▶ [How to complete this task] Of all the entries below, only the lines from the one with "8mm Spark Plug" up to and including the one with "total: 3075.86 -> 3764.28" are to be duplicated exactly.

..........

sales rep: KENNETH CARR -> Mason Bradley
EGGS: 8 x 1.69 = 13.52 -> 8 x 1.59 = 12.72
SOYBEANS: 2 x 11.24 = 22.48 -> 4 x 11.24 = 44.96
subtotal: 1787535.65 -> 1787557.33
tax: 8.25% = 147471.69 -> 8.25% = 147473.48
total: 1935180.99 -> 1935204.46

..........

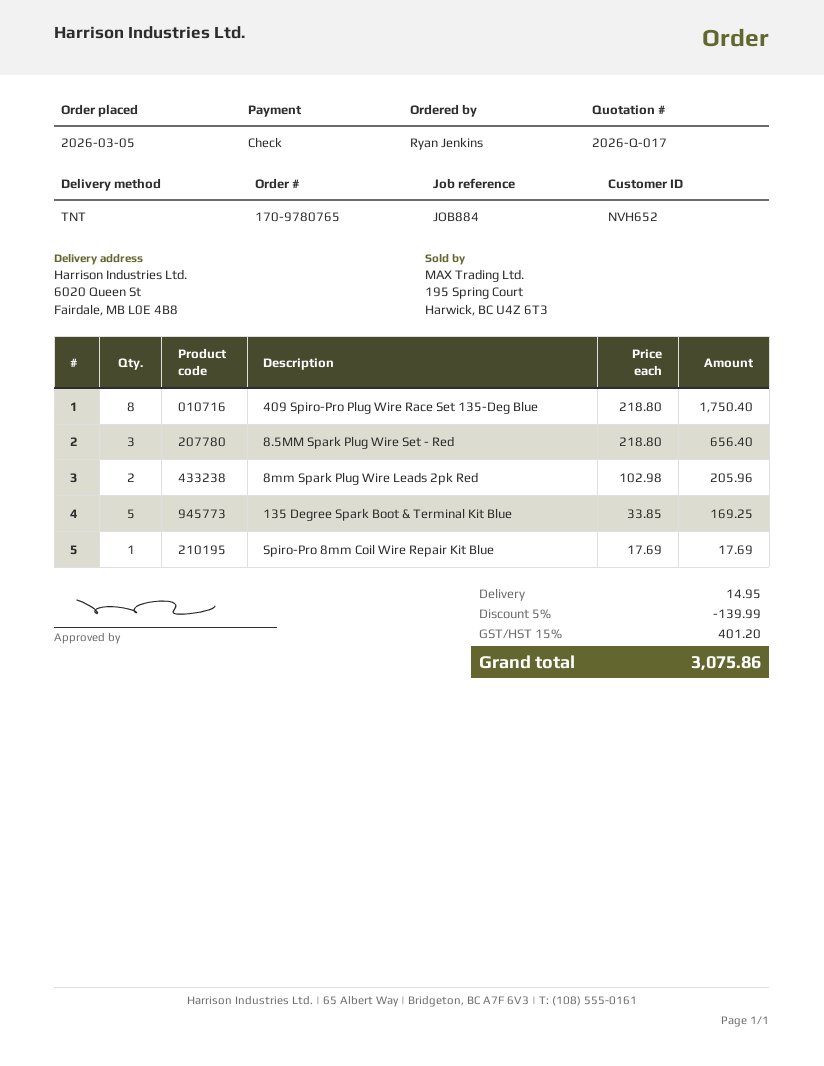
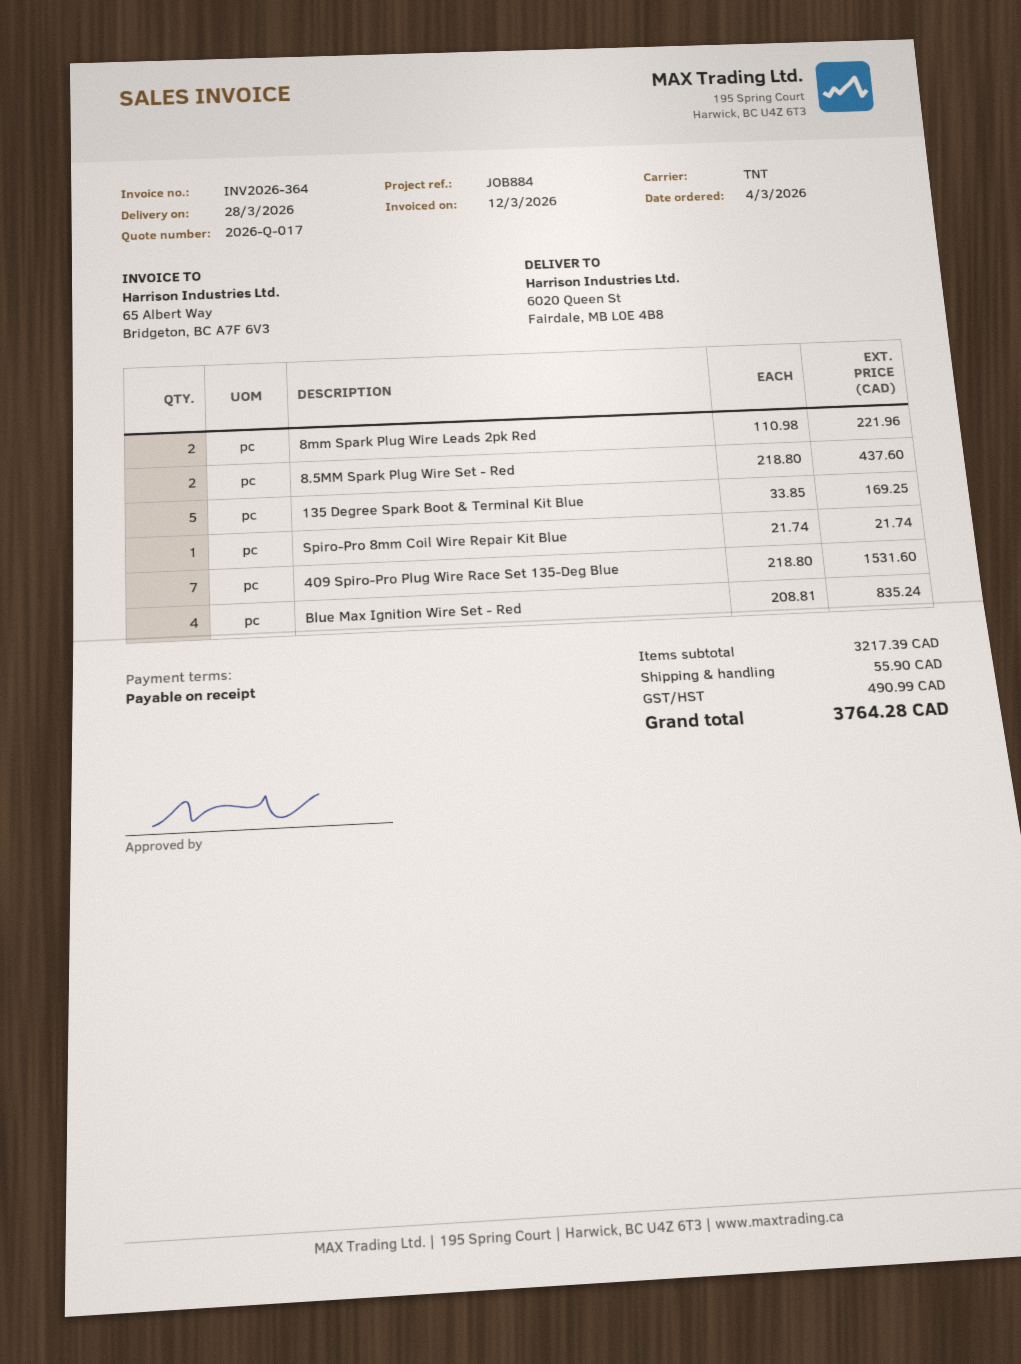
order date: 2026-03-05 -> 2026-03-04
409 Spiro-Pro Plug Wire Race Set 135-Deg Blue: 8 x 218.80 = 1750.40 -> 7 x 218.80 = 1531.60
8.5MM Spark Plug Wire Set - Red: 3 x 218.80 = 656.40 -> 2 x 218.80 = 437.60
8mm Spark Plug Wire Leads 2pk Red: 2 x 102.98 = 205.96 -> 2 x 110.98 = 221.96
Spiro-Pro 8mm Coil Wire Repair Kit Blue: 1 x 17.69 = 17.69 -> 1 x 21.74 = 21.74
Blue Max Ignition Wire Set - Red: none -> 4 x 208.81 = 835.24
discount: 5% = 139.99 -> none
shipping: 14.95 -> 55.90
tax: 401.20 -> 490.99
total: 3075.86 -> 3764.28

..........

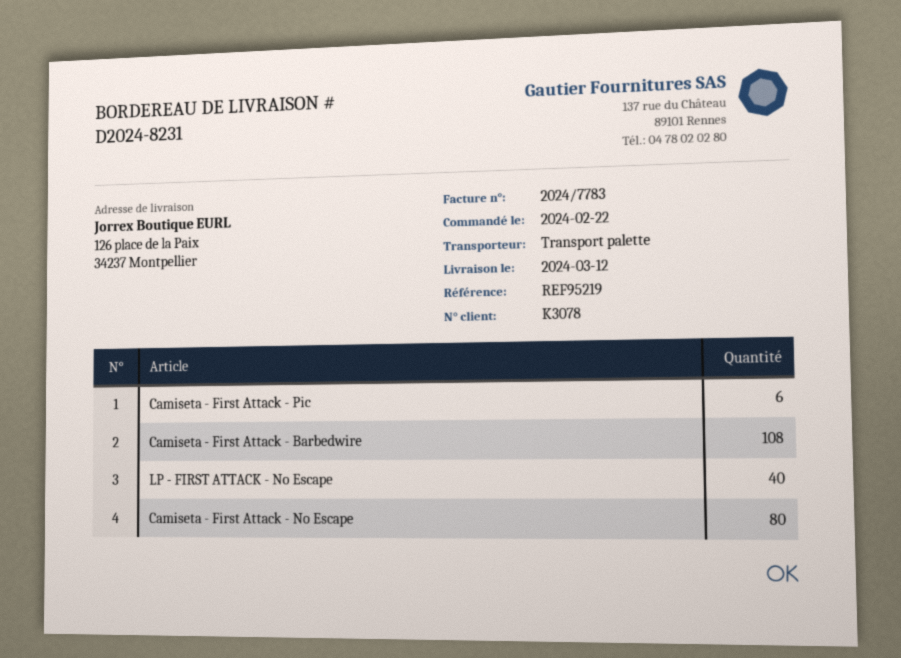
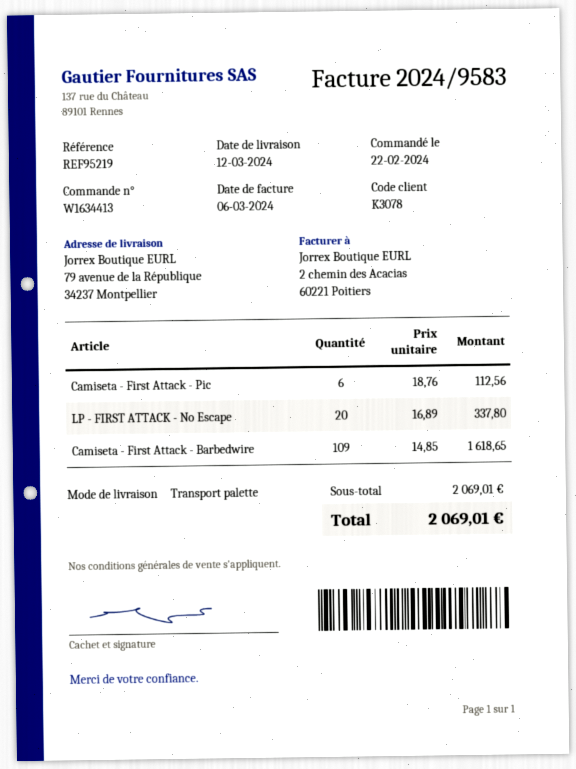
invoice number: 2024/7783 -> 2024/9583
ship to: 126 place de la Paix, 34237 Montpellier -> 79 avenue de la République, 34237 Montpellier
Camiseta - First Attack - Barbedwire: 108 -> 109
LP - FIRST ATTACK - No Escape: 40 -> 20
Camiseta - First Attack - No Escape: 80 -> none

..........

▶ [Solution]
8mm Spark Plug Wire Leads 2pk Red: 2 x 102.98 = 205.96 -> 2 x 110.98 = 221.96
Spiro-Pro 8mm Coil Wire Repair Kit Blue: 1 x 17.69 = 17.69 -> 1 x 21.74 = 21.74
Blue Max Ignition Wire Set - Red: none -> 4 x 208.81 = 835.24
discount: 5% = 139.99 -> none
shipping: 14.95 -> 55.90
tax: 401.20 -> 490.99
total: 3075.86 -> 3764.28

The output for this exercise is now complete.